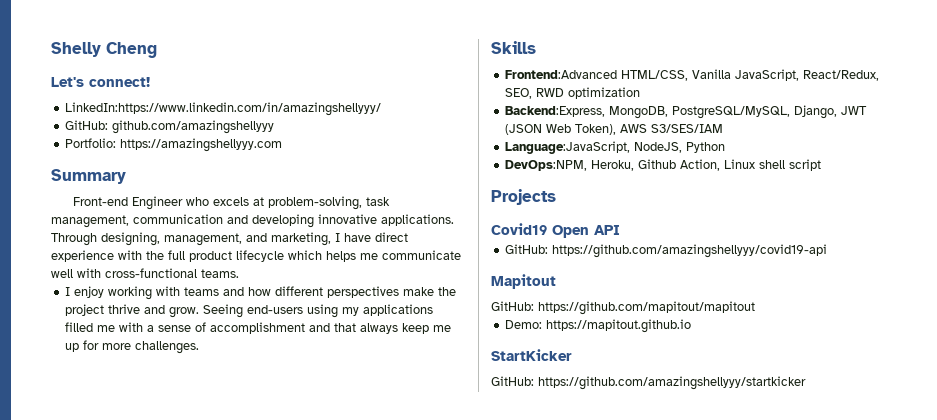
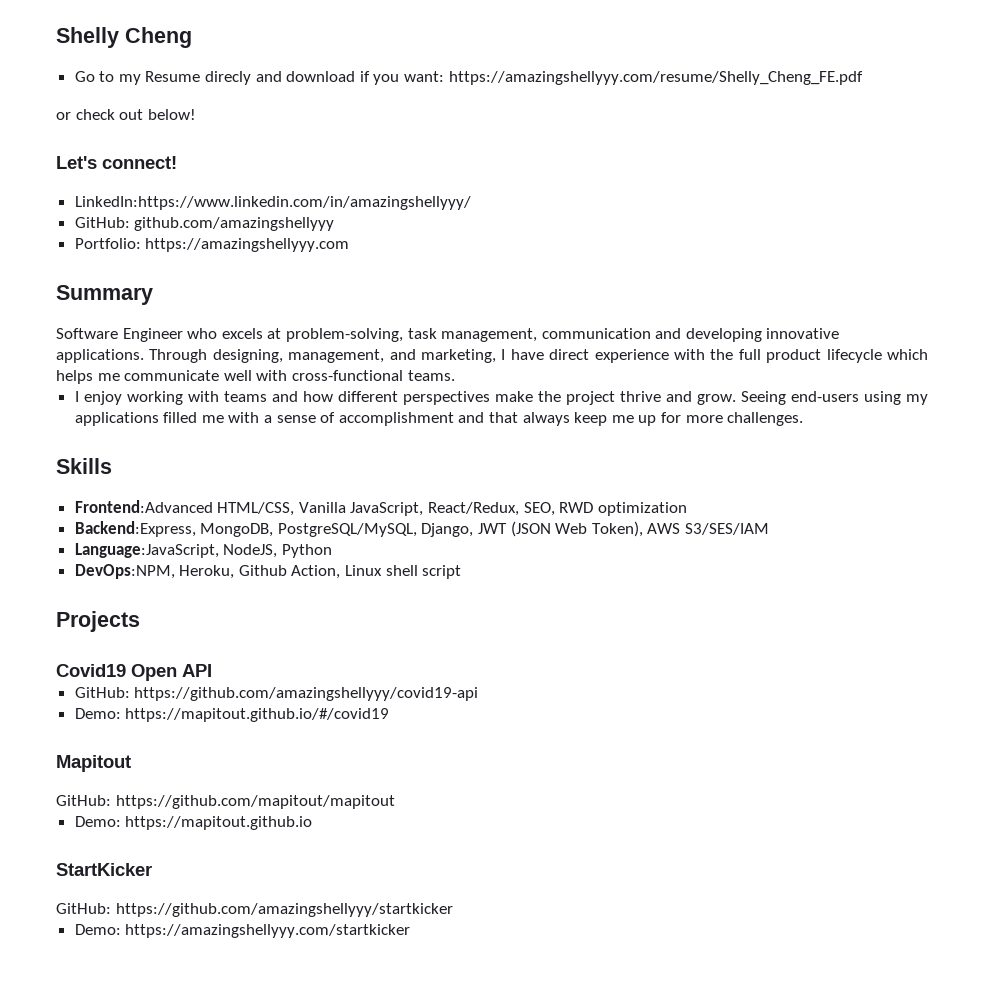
(157, 50) none -> [74,71,863,85] [56,109,196,120] // Go to my Resume direcly and download if you want: https://amazingshellyyy.com/resume/Shelly_Cheng_FE.pdf // or check out below!
[72,197,128,206] Front-end -> [56,328,118,339] Software
(828, 251) none -> [74,708,390,722] // Demo: https://mapitout.github.io/#/covid19
(806, 383) none -> [74,924,411,938] // Demo: https://amazingshellyyy.com/startkicker

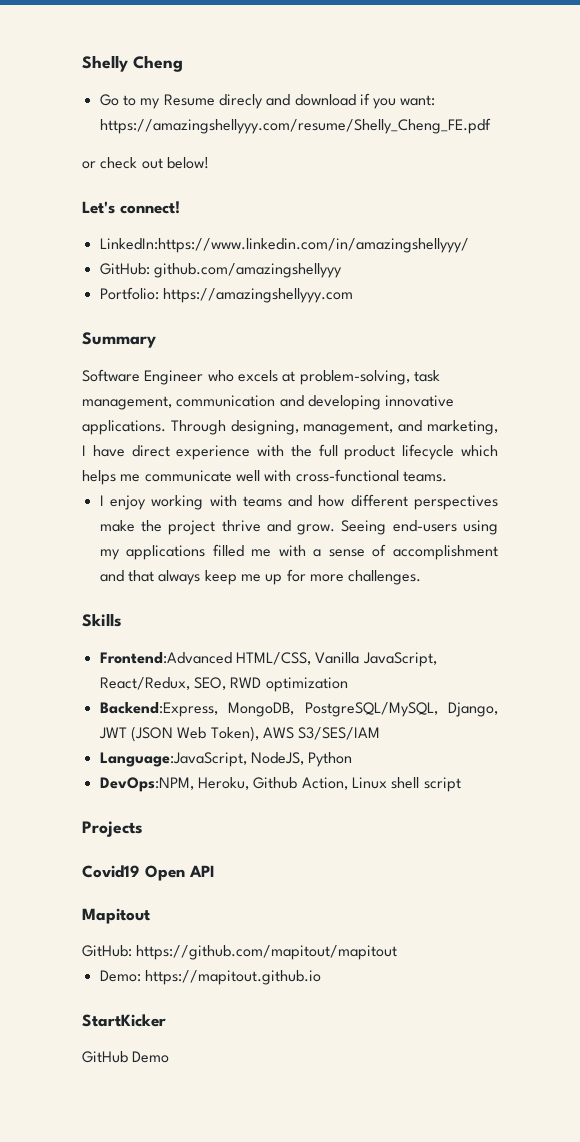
[74,687,479,701] [74,708,390,722] // GitHub: https://github.com/amazingshellyyy/covid19-api // Demo: https://mapitout.github.io/#/covid19 -> (215, 871) none
[56,903,453,917] [74,924,411,938] GitHub: https://github.com/amazingshellyyy/startkicker // Demo: https://amazingshellyyy.com/startkicker -> [82,1051,170,1063] GitHub Demo

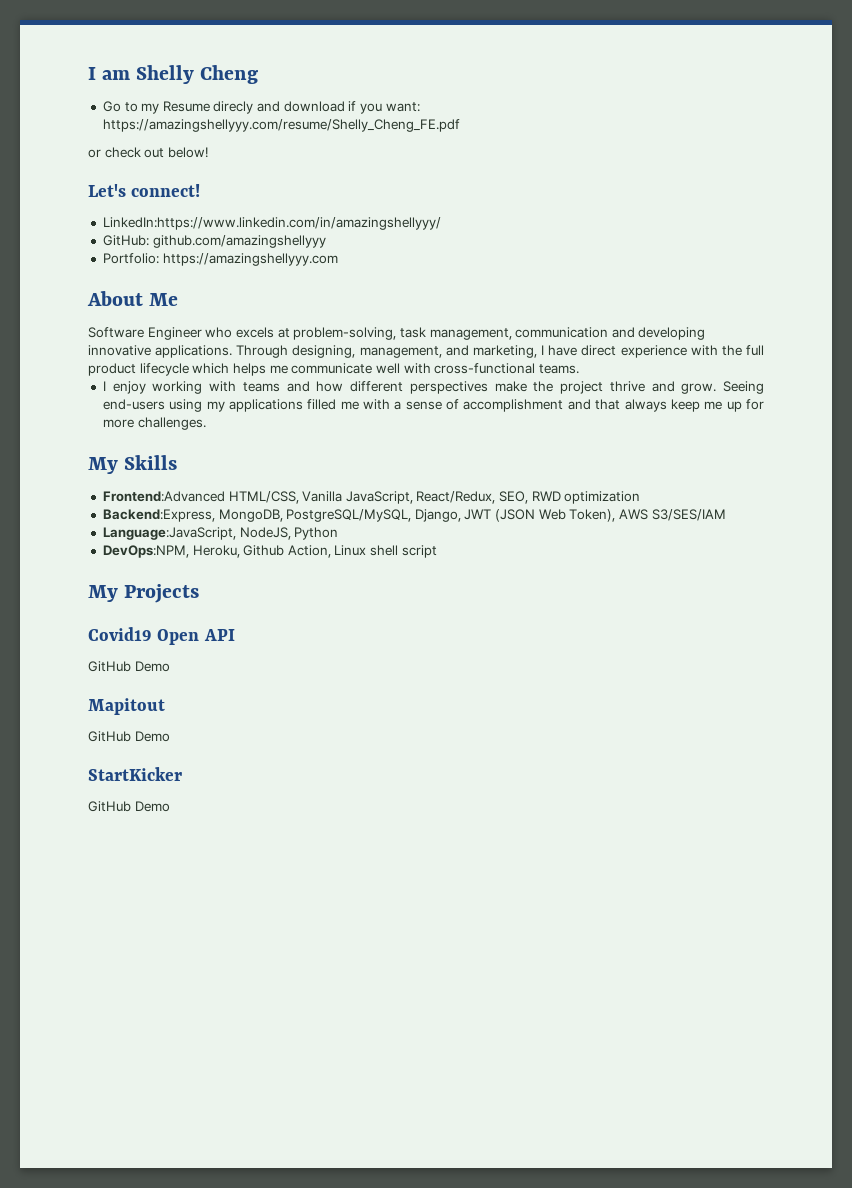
(82, 63) none -> [88,67,131,80] I am
[82,332,156,348] Summary -> [87,291,179,306] About Me
(422, 577) none -> [88,457,118,474] My
(461, 784) none -> [88,585,118,602] My
(215, 871) none -> [88,661,170,672] // GitHub Demo
[82,945,398,960] [99,970,321,985] GitHub: https://github.com/mapitout/mapitout // Demo: https://mapitout.github.io -> [88,731,170,742] GitHub Demo

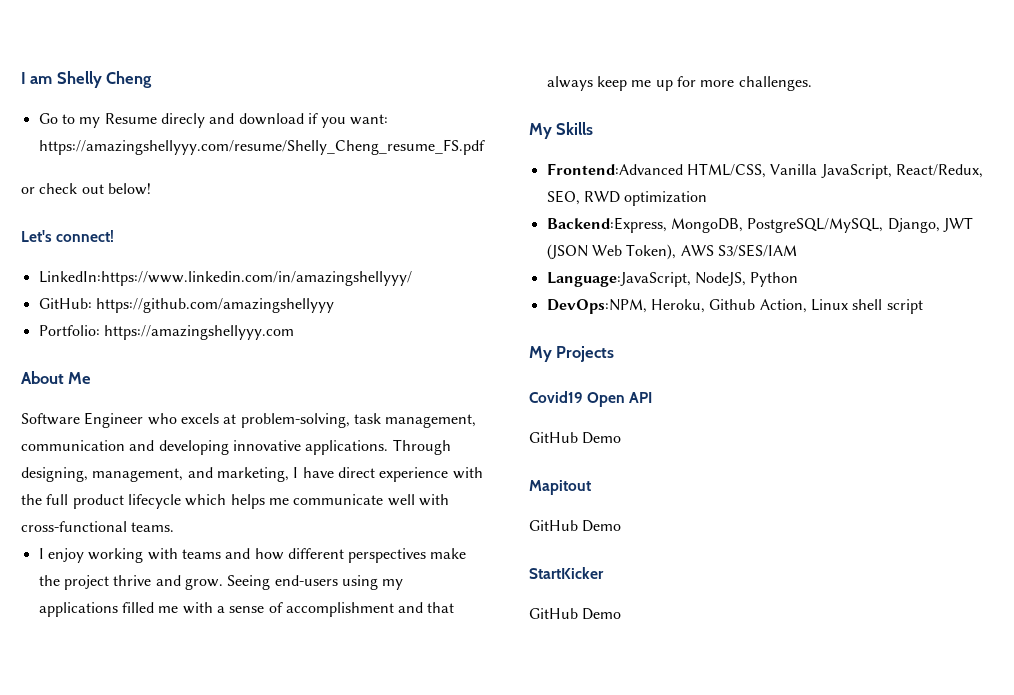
[102,119,460,132] https://amazingshellyyy.com/resume/Shelly_Cheng_FE.pdf -> [38,139,485,155] https://amazingshellyyy.com/resume/Shelly_Cheng_resume_FS.pdf
[152,235,326,248] github.com/amazingshellyyy -> [95,298,334,313] https://github.com/amazingshellyyy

§ §

WHAT YOU HAVE TO DO: Look over the listing. Pull out every line with the string "amazingshellyyy" in it.

REPLY TO THE EXERCISE:
(157, 50) none -> [74,71,863,85] [56,109,196,120] // Go to my Resume direcly and download if you want: https://amazingshellyyy.com/resume/Shelly_Cheng_FE.pdf // or check out below!
(806, 383) none -> [74,924,411,938] // Demo: https://amazingshellyyy.com/startkicker
[74,687,479,701] [74,708,390,722] // GitHub: https://github.com/amazingshellyyy/covid19-api // Demo: https://mapitout.github.io/#/covid19 -> (215, 871) none
[56,903,453,917] [74,924,411,938] GitHub: https://github.com/amazingshellyyy/startkicker // Demo: https://amazingshellyyy.com/startkicker -> [82,1051,170,1063] GitHub Demo
[102,119,460,132] https://amazingshellyyy.com/resume/Shelly_Cheng_FE.pdf -> [38,139,485,155] https://amazingshellyyy.com/resume/Shelly_Cheng_resume_FS.pdf
[152,235,326,248] github.com/amazingshellyyy -> [95,298,334,313] https://github.com/amazingshellyyy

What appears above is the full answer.